Only one number is wanted: the count of lines in the records below that hold the word "bold".
..............................
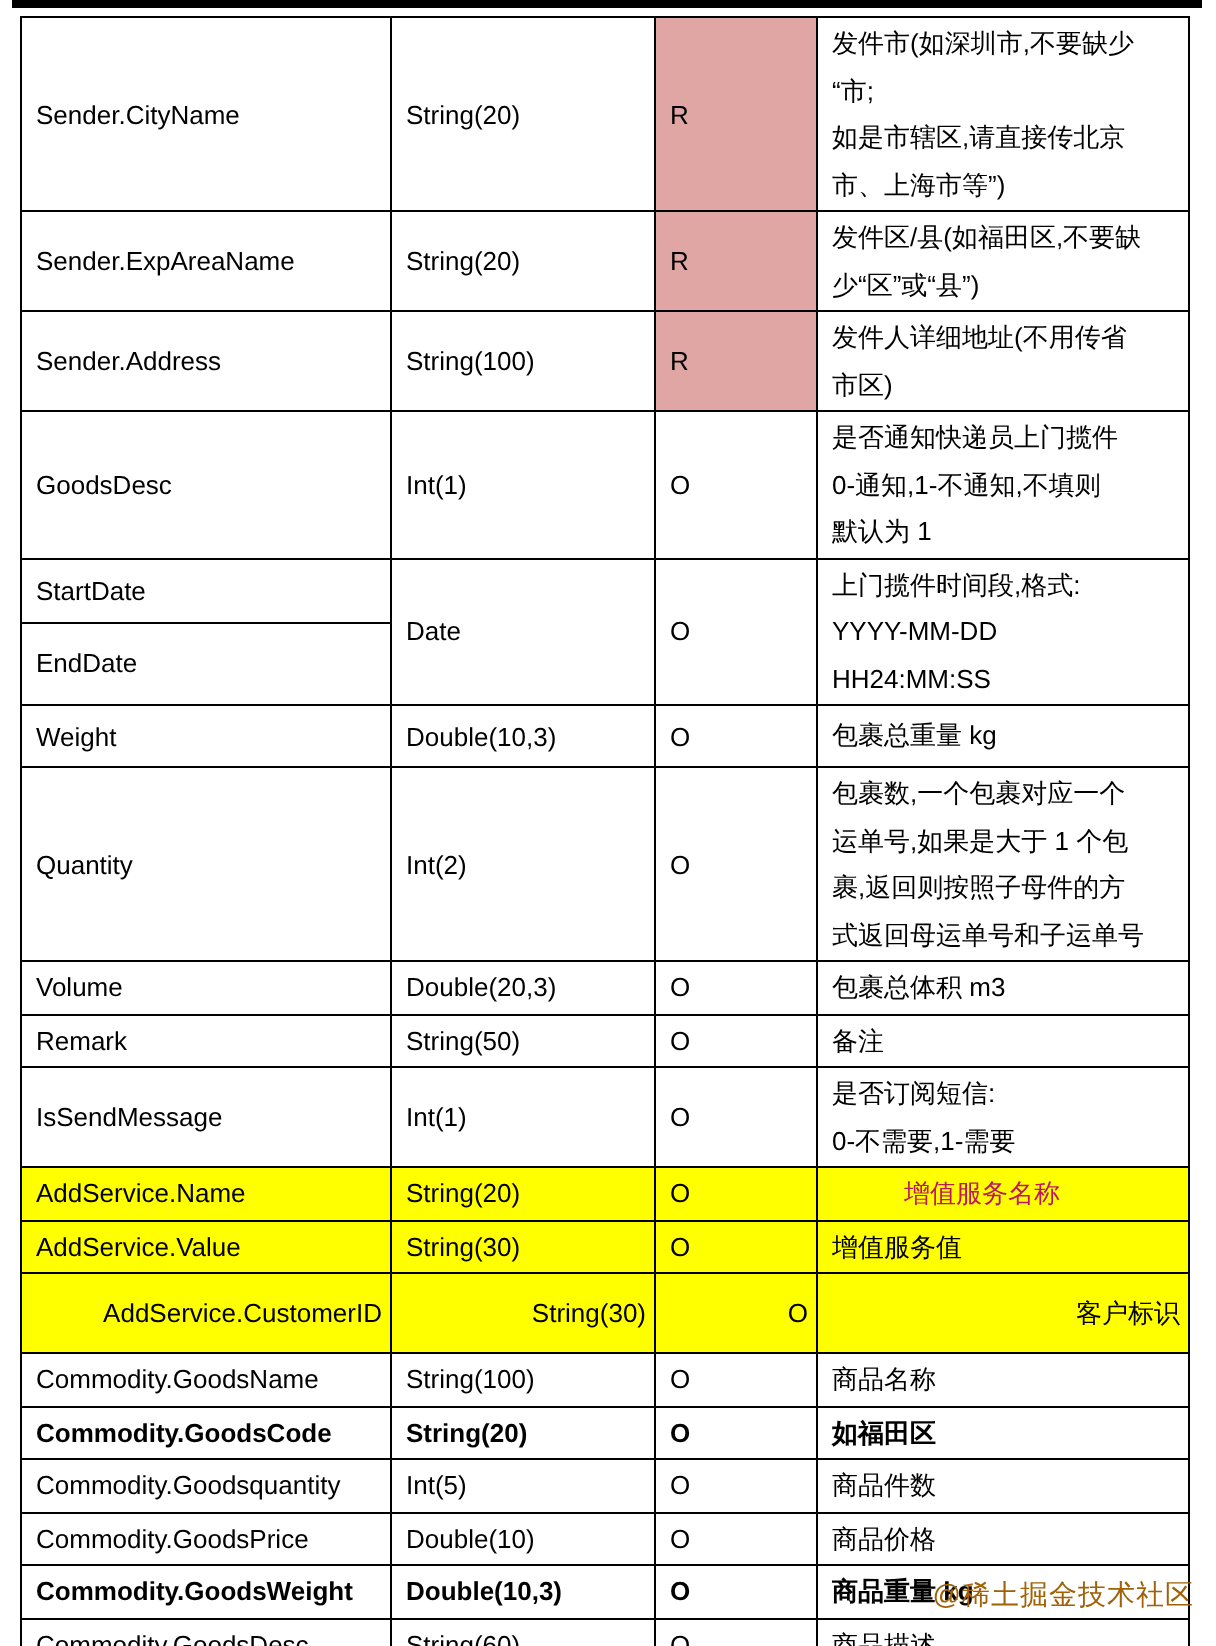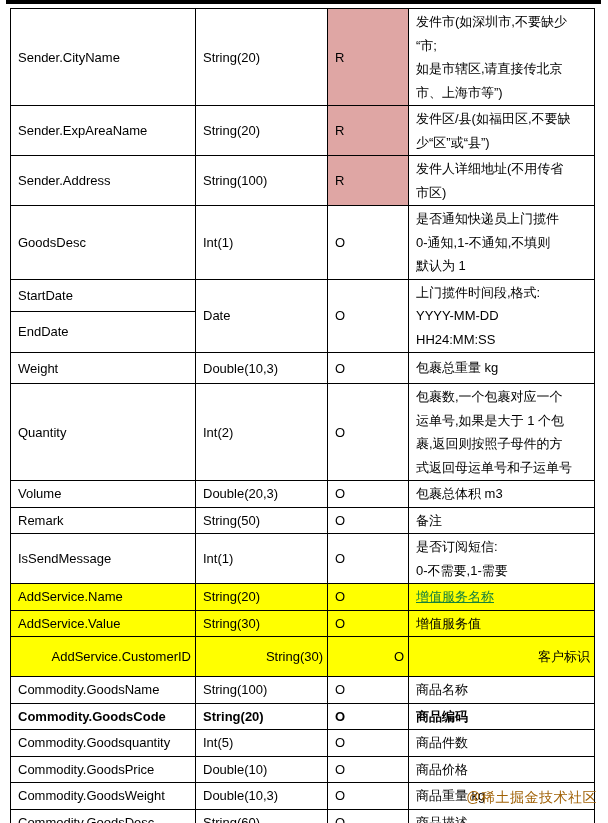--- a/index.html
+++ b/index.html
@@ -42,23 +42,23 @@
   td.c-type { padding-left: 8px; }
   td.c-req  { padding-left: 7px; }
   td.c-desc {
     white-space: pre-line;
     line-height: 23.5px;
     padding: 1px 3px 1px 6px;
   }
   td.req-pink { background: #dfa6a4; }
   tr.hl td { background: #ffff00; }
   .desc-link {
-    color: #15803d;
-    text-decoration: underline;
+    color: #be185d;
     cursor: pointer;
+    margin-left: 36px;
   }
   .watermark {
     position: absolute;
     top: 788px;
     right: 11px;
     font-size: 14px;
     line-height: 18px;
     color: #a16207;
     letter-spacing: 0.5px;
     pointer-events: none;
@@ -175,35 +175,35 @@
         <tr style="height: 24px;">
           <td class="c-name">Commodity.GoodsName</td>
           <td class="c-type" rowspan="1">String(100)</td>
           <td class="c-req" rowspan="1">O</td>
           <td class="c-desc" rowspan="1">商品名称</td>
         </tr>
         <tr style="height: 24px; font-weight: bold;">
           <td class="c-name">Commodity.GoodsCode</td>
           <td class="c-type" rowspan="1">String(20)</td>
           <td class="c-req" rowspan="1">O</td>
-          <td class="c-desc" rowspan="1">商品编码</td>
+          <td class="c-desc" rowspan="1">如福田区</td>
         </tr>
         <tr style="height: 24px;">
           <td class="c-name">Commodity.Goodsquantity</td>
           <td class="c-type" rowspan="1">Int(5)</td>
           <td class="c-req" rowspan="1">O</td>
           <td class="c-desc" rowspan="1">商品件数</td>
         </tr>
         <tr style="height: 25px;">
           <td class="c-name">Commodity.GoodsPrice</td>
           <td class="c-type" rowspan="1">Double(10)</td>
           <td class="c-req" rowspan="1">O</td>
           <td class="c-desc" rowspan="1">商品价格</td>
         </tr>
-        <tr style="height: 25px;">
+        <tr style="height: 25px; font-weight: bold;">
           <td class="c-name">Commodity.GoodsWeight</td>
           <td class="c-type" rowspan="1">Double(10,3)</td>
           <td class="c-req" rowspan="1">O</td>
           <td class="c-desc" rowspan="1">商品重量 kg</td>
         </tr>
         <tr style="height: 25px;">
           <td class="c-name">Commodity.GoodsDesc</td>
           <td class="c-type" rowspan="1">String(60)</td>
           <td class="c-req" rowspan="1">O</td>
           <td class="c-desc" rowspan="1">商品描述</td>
..............................
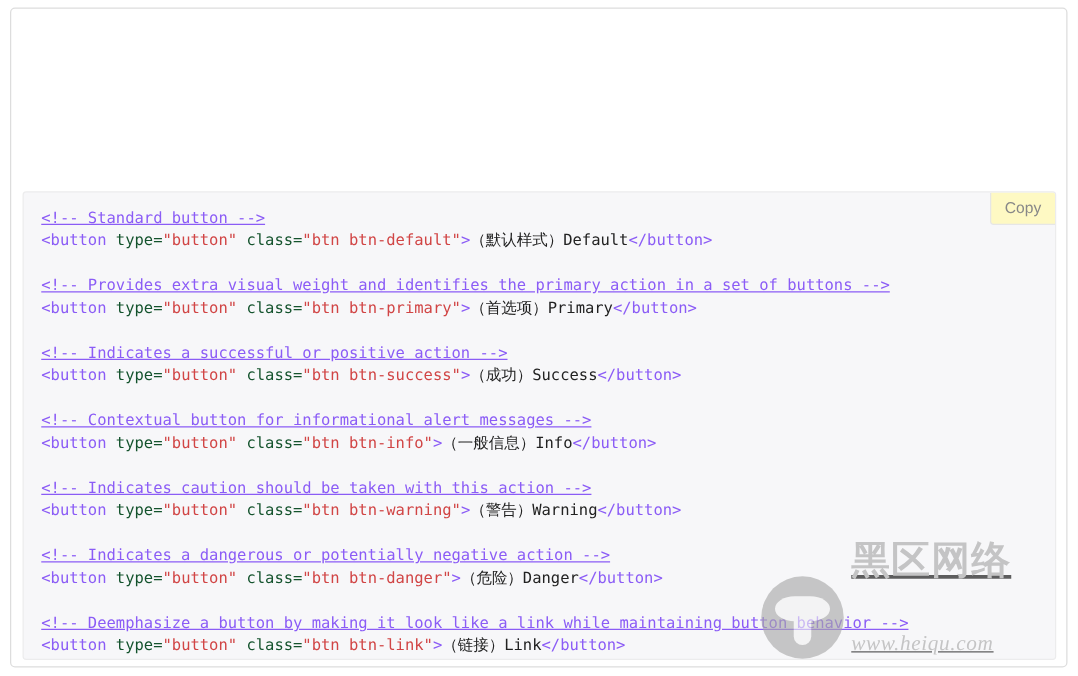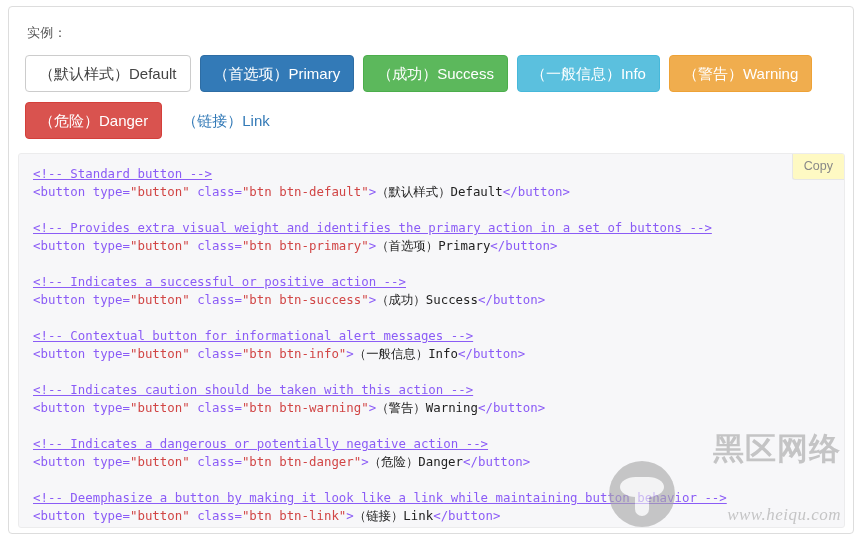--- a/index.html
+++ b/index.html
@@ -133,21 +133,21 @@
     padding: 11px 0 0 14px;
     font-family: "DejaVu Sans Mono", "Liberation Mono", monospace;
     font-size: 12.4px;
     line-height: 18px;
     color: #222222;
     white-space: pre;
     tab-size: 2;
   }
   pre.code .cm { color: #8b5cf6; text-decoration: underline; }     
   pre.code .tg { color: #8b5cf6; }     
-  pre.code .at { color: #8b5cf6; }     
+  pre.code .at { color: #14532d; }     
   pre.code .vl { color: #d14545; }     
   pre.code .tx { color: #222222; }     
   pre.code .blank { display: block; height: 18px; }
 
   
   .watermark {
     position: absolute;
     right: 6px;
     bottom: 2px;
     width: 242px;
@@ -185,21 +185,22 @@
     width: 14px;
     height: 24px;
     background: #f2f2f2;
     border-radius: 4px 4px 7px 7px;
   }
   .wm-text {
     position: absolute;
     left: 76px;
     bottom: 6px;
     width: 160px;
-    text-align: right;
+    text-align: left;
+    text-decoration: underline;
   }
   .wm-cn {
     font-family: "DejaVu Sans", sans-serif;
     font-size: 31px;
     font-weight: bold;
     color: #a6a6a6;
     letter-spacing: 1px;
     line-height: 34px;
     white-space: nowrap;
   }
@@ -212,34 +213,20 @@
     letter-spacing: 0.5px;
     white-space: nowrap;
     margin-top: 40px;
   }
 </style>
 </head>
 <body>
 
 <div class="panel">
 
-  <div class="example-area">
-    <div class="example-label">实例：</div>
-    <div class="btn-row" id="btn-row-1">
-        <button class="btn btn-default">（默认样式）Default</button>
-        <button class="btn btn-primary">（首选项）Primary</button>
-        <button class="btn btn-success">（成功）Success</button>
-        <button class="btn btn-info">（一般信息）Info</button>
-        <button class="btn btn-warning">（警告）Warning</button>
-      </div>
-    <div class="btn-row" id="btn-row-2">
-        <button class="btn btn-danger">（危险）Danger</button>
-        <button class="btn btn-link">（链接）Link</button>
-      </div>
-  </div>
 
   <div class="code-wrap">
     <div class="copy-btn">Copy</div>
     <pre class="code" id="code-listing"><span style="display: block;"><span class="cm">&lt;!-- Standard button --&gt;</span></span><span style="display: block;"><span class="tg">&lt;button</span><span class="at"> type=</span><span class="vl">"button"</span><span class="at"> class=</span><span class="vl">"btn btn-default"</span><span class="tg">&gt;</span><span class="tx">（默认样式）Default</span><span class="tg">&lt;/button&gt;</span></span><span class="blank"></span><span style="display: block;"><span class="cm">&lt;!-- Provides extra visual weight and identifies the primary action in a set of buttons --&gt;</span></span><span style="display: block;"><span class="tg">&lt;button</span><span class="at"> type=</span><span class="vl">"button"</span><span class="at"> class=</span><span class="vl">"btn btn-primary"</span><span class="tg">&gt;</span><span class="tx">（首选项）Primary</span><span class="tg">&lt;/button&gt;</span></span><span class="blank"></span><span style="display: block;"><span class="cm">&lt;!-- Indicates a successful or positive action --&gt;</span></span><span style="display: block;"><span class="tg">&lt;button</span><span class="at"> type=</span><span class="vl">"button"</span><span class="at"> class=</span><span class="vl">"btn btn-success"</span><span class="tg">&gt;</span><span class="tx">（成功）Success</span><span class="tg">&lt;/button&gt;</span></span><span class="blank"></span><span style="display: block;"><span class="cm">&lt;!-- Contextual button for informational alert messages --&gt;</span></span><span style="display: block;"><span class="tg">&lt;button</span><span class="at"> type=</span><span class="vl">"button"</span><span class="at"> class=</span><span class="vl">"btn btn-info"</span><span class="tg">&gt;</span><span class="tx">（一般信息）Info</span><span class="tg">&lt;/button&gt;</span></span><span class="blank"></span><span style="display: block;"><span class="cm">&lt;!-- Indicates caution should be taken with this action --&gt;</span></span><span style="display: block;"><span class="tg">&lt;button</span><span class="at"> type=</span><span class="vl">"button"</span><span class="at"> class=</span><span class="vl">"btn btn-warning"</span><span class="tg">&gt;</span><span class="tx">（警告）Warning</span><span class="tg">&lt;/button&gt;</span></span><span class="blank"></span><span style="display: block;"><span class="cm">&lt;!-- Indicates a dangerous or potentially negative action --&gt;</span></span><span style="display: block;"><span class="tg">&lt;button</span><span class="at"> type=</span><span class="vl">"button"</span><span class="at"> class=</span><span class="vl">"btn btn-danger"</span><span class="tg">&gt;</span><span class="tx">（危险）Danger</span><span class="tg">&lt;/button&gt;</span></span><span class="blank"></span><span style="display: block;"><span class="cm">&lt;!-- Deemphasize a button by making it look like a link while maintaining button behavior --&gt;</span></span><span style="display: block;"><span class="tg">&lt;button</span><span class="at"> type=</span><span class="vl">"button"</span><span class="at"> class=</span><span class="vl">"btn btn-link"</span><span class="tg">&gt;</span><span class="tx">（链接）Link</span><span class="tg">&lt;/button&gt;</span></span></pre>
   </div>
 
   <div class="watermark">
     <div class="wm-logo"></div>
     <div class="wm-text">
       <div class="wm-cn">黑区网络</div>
..............................
## ANSWER TO THE PROBLEM
3